Summerbook #16: The Mysteries of Udolpho
I've done it! I finished! That was fun, despite Emily's inability to make it across a room without leaning on every available piece of furniture for support. That girl needs a stronger spine or something.
So, Emily believes Valancourt to have gotten into some very bad habits, including heavy gambling and being a gigolo. Valancourt admits his lack of worthiness, and they're both very sad. A lot of this volume involves Emily meeting Valancourt -- by his request or accidentally -- whereupon they both get very upset and leave each other again, and Emily writes melancholy poetry. Emily is staying with her friend Blanche, and an elderly servantwoman won't stop commenting on how much Emily resembles the late Marchioness, who died tragically young. Emily, remembering her father's mysterious papers, begs for the story. (Meanwhile, back at Udolpho, Montoni is captured!)
The Marchioness was a lovely and good woman who was badly treated by her husband, and went into a mysterious decline before dying. Her rooms have been locked up ever since and Dorothee takes Emily to have a look at them.* But! Are the rooms haunted or something? A specter in the bed scares them both, and they flee. The whole staff decides the rooms must be haunted, so Ludovico says he'll spend the night. He takes food and a book, and reads an interesting story...and in the morning, he's gone.
Also, Valancourt has disappeared and was probably shot when he was mooning around the estate; somebody thought he was a robber. Wounded? Dead? Emily is worried sick. And it turns out he's been doing good deeds in secret.
Well, everybody but Emily goes on a trip to look at wild mountain scenery, but they get lost and try to take shelter in an old ruined fortress, where now shepherds and hunters sometimes stay. These hunters, however, turn out to be banditti! (Banditti must have been a deliciously scary word to the English.) They're planning to murder and rob everybody, but in the battle, the good guys win with the unexpected help of...Ludovico?? Turns out he was kidnapped by the banditti, who have been using the secret passages and caves under the chateau as storage for years, and didn't want anybody else living there, so have been 'haunting' the place. They all head off to Emily's place.

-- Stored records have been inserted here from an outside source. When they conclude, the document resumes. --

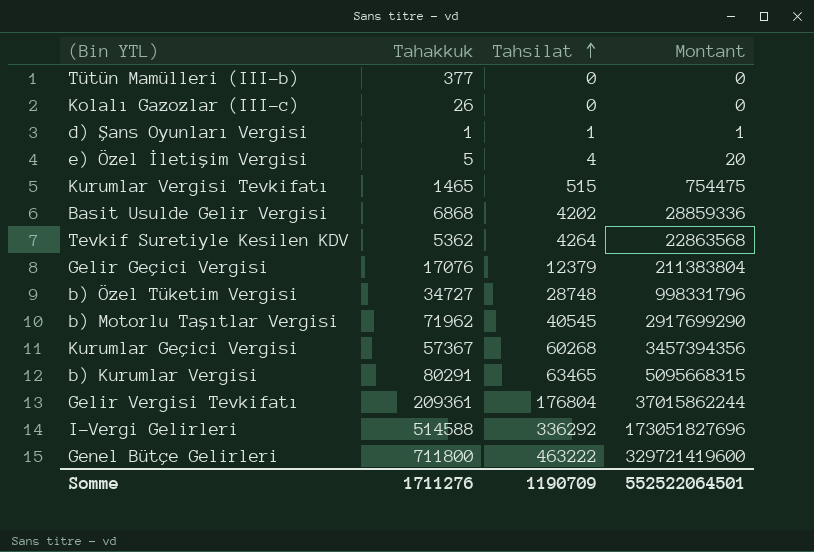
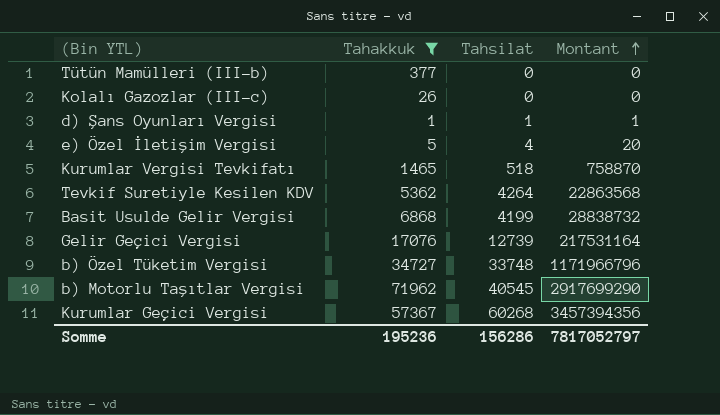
filter: none -> Tahakkuk <= 71962
row order: Tahsilat ascending -> Montant ascending
Kurumlar Vergisi Tevkifatı | Tahsilat: 515 -> 518
Kurumlar Vergisi Tevkifatı | Montant: 754475 -> 758870
Basit Usulde Gelir Vergisi | Tahsilat: 4202 -> 4199
Basit Usulde Gelir Vergisi | Montant: 28859336 -> 28838732
Gelir Geçici Vergisi | Tahsilat: 12379 -> 12739
Gelir Geçici Vergisi | Montant: 211383804 -> 217531164
b) Özel Tüketim Vergisi | Tahsilat: 28748 -> 33748
b) Özel Tüketim Vergisi | Montant: 998331796 -> 1171966796
Somme | Tahakkuk: 1711276 -> 195236
Somme | Tahsilat: 1190709 -> 156286
Somme | Montant: 552522064501 -> 7817052797

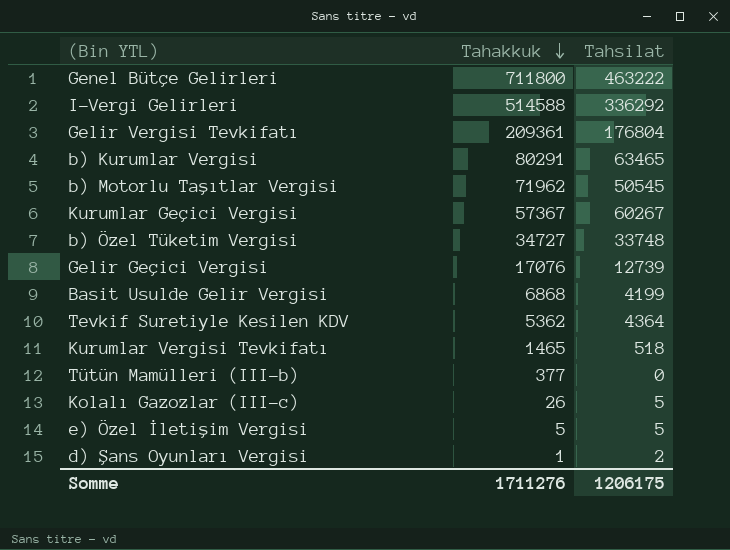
filter: Tahakkuk <= 71962 -> none
row order: Montant ascending -> Tahakkuk descending
column Montant | formula: [Tahakkuk] * [Tahsilat] -> none
b) Motorlu Taşıtlar Vergisi | Tahsilat: 40545 -> 50545
Kurumlar Geçici Vergisi | Tahsilat: 60268 -> 60267
Tevkif Suretiyle Kesilen KDV | Tahsilat: 4264 -> 4364
Kolalı Gazozlar (III-c) | Tahsilat: 0 -> 5
e) Özel İletişim Vergisi | Tahsilat: 4 -> 5
d) Şans Oyunları Vergisi | Tahsilat: 1 -> 2
Somme | Tahakkuk: 195236 -> 1711276
Somme | Tahsilat: 156286 -> 1206175

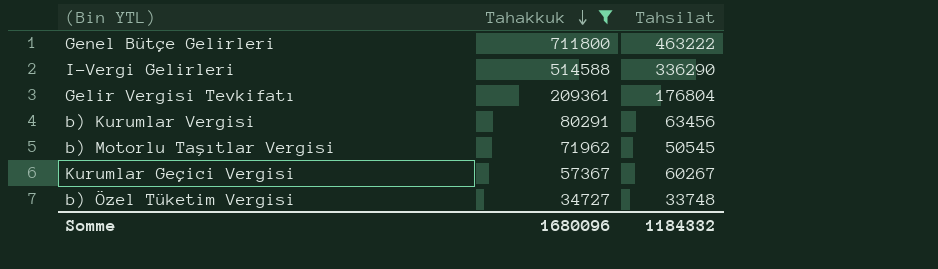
filter: none -> Tahakkuk >= 34727
I-Vergi Gelirleri | Tahsilat: 336292 -> 336290
b) Kurumlar Vergisi | Tahsilat: 63465 -> 63456
Somme | Tahakkuk: 1711276 -> 1680096
Somme | Tahsilat: 1206175 -> 1184332

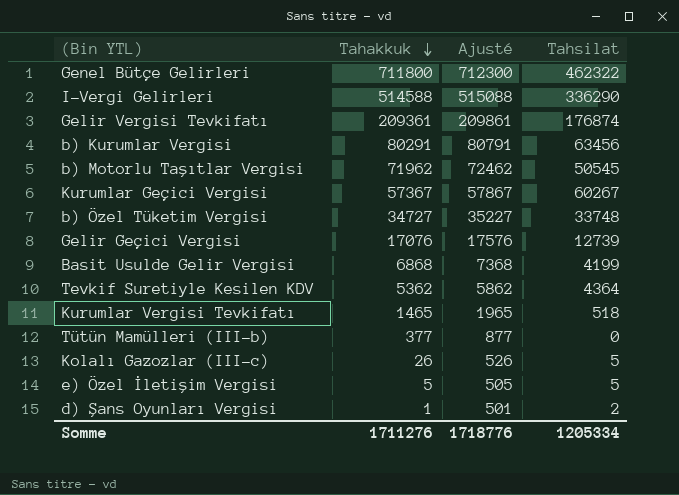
filter: Tahakkuk >= 34727 -> none
column Ajusté | formula: none -> [Tahakkuk] + 500
Genel Bütçe Gelirleri | Tahsilat: 463222 -> 462322
Gelir Vergisi Tevkifatı | Tahsilat: 176804 -> 176874
Somme | Tahakkuk: 1680096 -> 1711276
Somme | Tahsilat: 1184332 -> 1205334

Emily, still at home, is happy to see Ludovico alive, and also finds Valancourt, who is not dead, but she still can't love him.
The nunnery sends for Emily to come back, because Sister Agnes is ill and keeps asking for her (Agnes has some mysterious mental disturbance). We discover the story of Agnes, who once owned Udolpho -- she is the mysterious lady who disappeared 20 years ago! Everybody thought Montoni murdered her, but no. She was the mistress of the former Marquis who treated his nice wife so badly, and it was she who inflamed his jealousy and encouraged him to poison his own wife. She then realized her crimes and spent the rest of her life in torment. The Marchioness was Emily's aunt, which is why her father mourned her so. That's the big mystery.
And now it turns out that Valancourt wasn't as bad as Emily thought! He did get into gambling and debtors' prison, but then he repented, and did good works of charity instead, and he was never a gigolo. So, phew, they can get back together. (Here we see a prime example of a plot device that drives my husband absolutely mad: when people don't explain things and spend all their time misunderstanding each other -- which is also what Emily's father did.) So, hooray, there are some weddings, and the abbess ties up all the loose ends by explaining a lot of things, like just what was behind the horrid black veil.
The end! Well, I must say I didn't expect Mrs. Radcliffe to finish up by just explaining everything through the abbess. Still, this is mostly a fun read, and is of course the premier example of Gothic literature. You can't pretend to know anything much about the history and development of Gothic lit if you don't know about the horrid black veil. Thanks so much to Cleo and company for this fun read-along! I feel ready for fall now!
*I had no idea how much Jane Austen was doing a send-up of this scene in Northanger Abbey. It's a direct parody.